I’ve always enjoyed and admired the ability of a DJ who can rethink music I thought I knew. The way they can smash something to pieces and put it back together in a way no one had thought of delights me. It takes real imagination. And yet, it’s something people scoff at. Is it really art? They’re just copying, they’re not creating something new are they? Or are they?
Monster Train reminds me of them, those DJs. It’s a deck-building Roguelike I loaded up and initially chided – for having cards that looked like they were lifted from HearthStone, and mechanics that felt like they were ripped from Slay the Spire. But then it delighted me by being mashed with something new.
Monster Train
Developer: Shiny ShoePublisher: Good Shepherd EntertainmentPlatform: Played on PCAvailability: Available on Steam for £19.50
There’s a kind of tower defence idea in here.
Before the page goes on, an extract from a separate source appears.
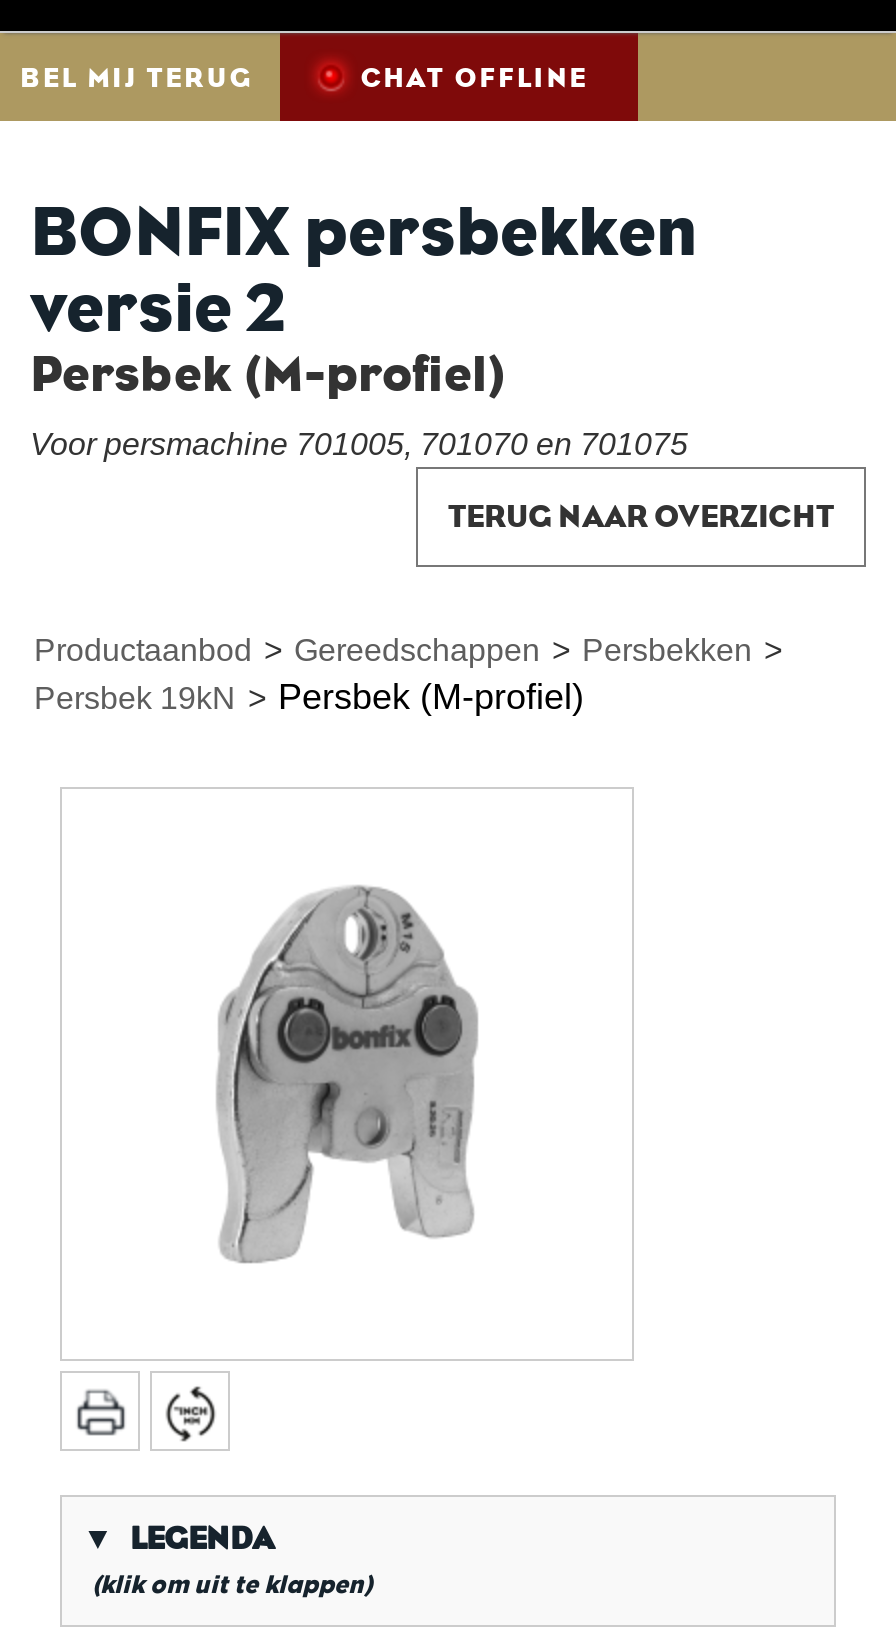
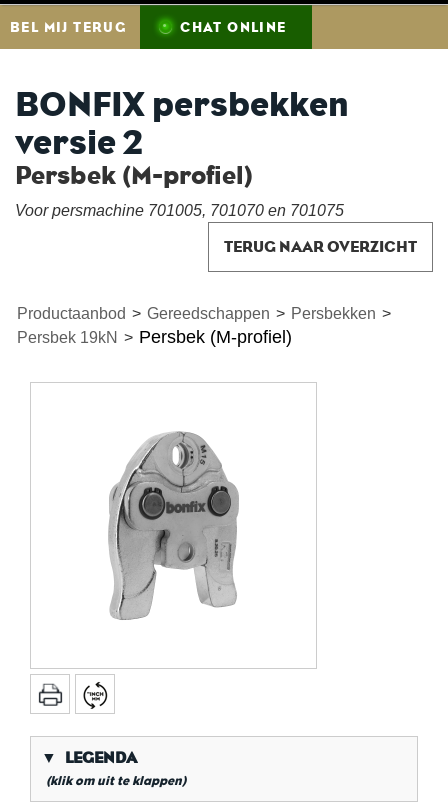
- CHAT OFFLINE
+ CHAT ONLINE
You’re trying to stop baddies reaching the top floor of a train (bear with me) and getting to your vulnerable heart. It’s not actually a heart but a fire, and if the enemies get to it and extinguish it, it’s game over.
Why a fire? Monster Train’s set-up is you’re trying to relight the fires of Hell after Heaven froze them over. You’re on a train carrying a fire to the heart of Hell. Heaven, therefore, is trying to stop you.
Battles take place on your train, presented in a side-on view. There are three floors you can place fighters on and a top floor where your fire-heart is. Enemies enter at the bottom and, after each round, climb one floor higher.